In June Federal District Court Judge Robert L. Hinkle ruled against Florida law SB 254 which prohibits minors from receiving irreversible transgender treatments such as puberty blockers, cross sex hormones, and sex-change surgeries. The decision is currently under appeal and the 11th Circuit Court of Appeals has issued a stay on Hinkle’s ruling, allowing Florida’s ban on pediatric sex change to be implemented during the court proceedings.

In his opinion, Hinkle argued that “Gender identity is real” and suggested legislators in Florida who banned pediatric sex-change were motivated by bigotry.
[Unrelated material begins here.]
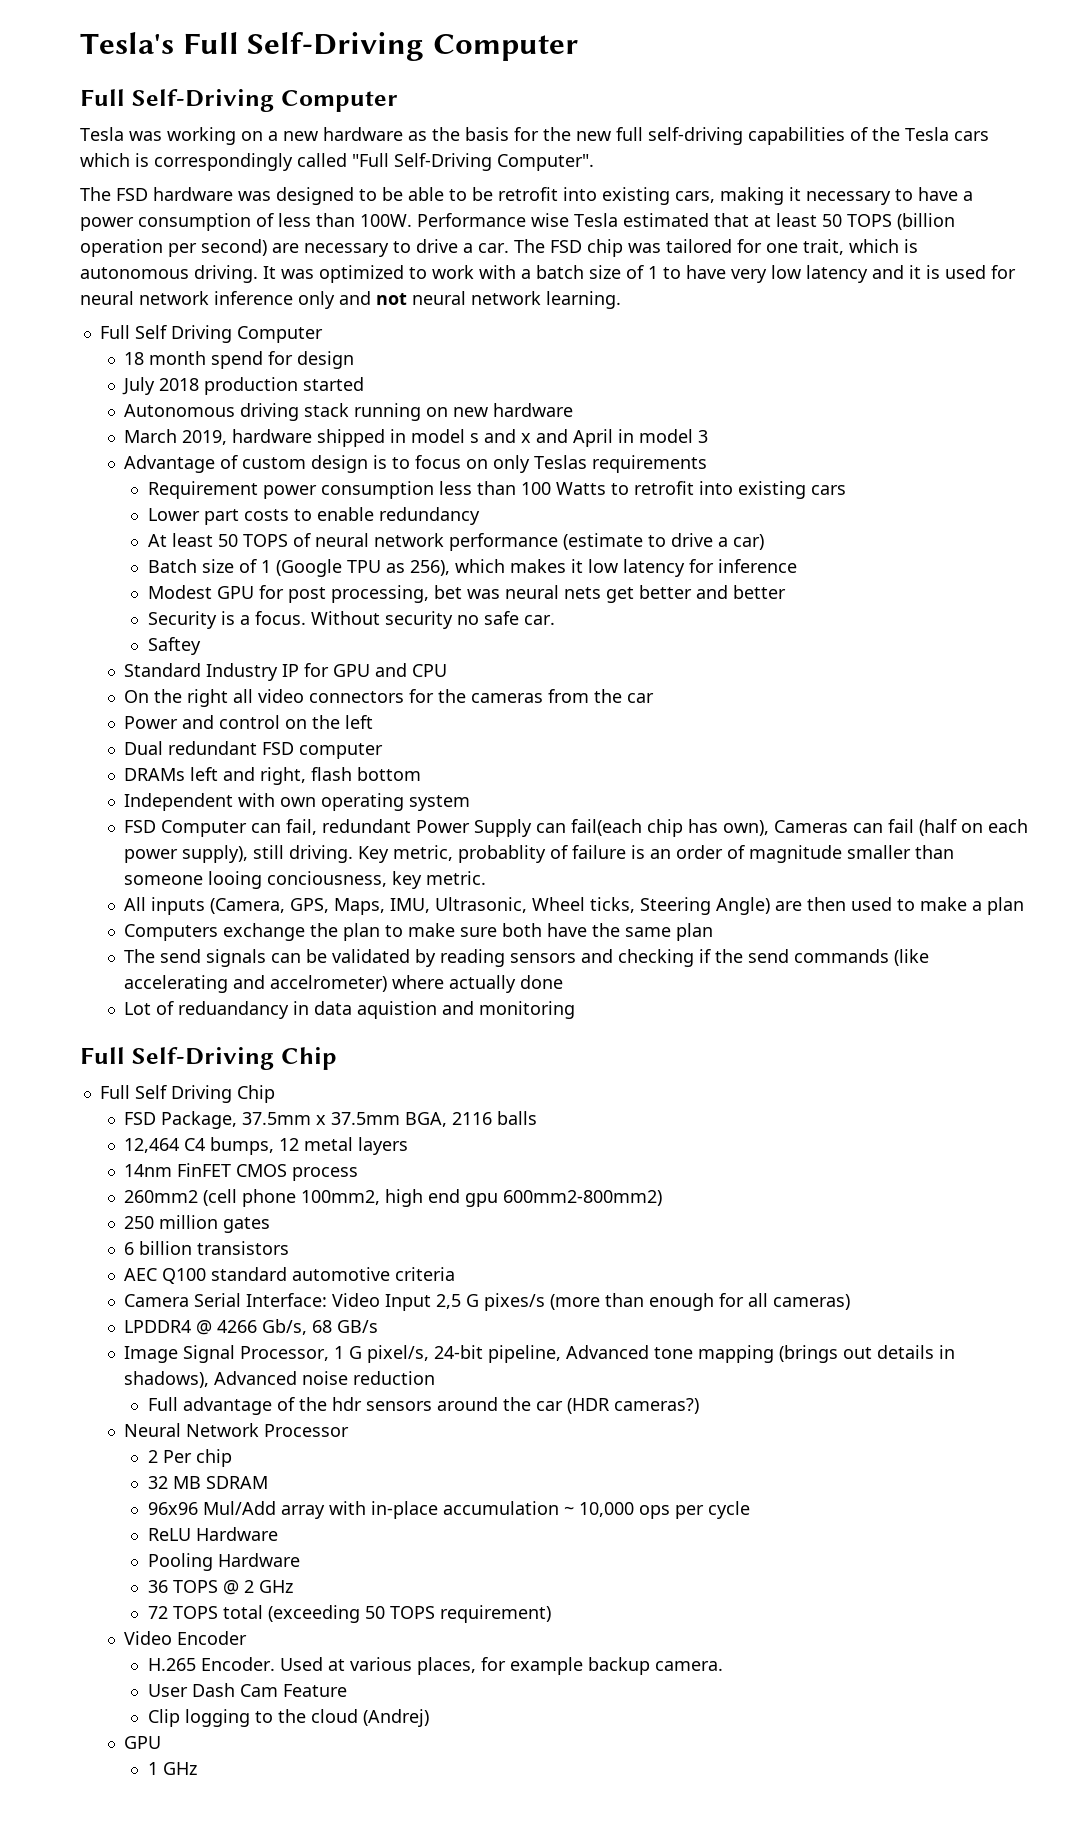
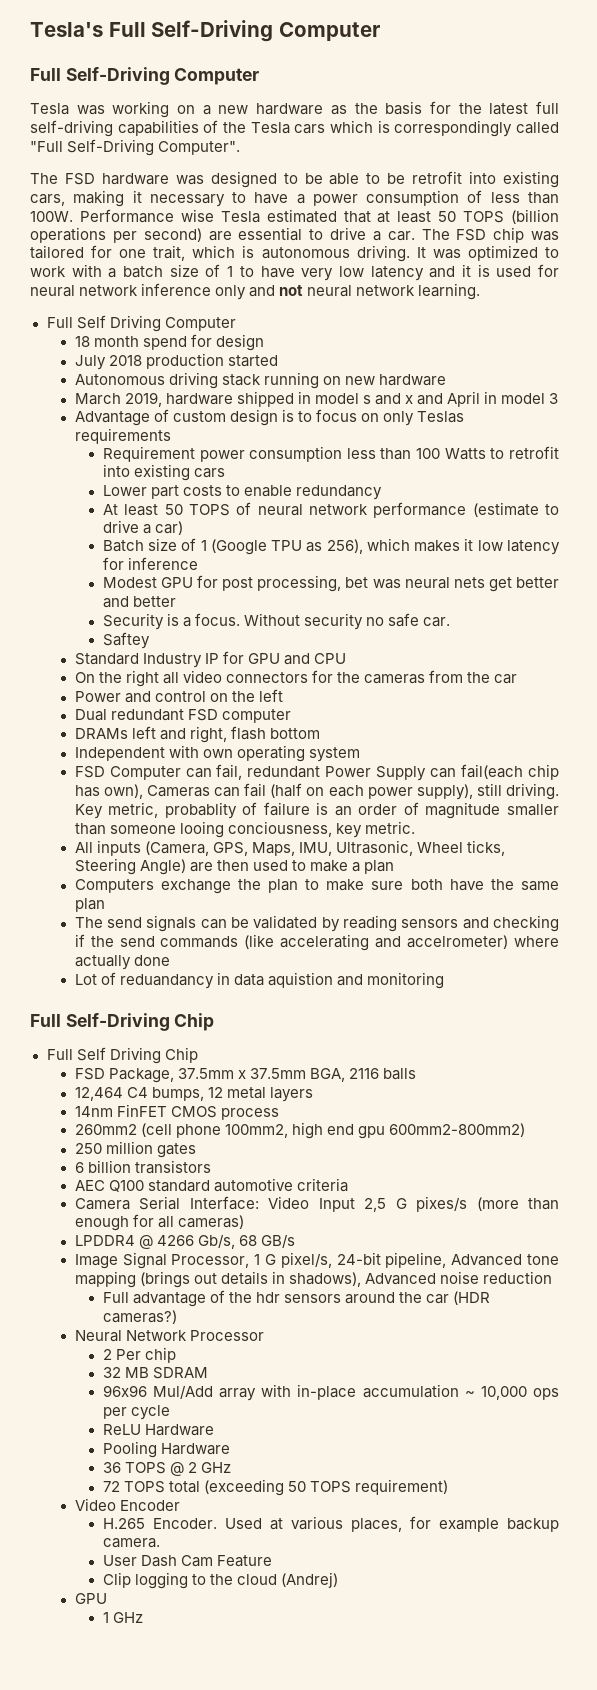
[576,131,611,141] new -> [489,103,529,115] latest
[80,239,163,257] operation -> [30,227,106,243] operations
[304,243,389,257] necessary -> [238,227,303,241] essential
“There has long been, and still is, substantial bigotry directed at transgender individuals,” Hinkle wrote. “Common experience confirms this, as do some of the comments of legislators recounted above. And even when not based on bigotry, there are those who incorrectly but sincerely believe that gender identity is not real but instead just a choice.”

The term “gender identity” was popularized by controversial sexologist John Money, and is used by transgender activists to describe a person’s internal sense of being male or female, distinct from their natural sex.

The Alabama-led brief states that claims of bigotry were made erroneously and without the “presumption of legislative good faith,” noting pediatric sex-change interventions are a “booming business, with devastating consequences for many.”

“When a legislature has admittedly ‘legitimate concerns’ about ‘substantial harm’ that sterilizing treatments are having on children, there is no ground for assuming that bigotry is the real reason the State acted,” the brief states.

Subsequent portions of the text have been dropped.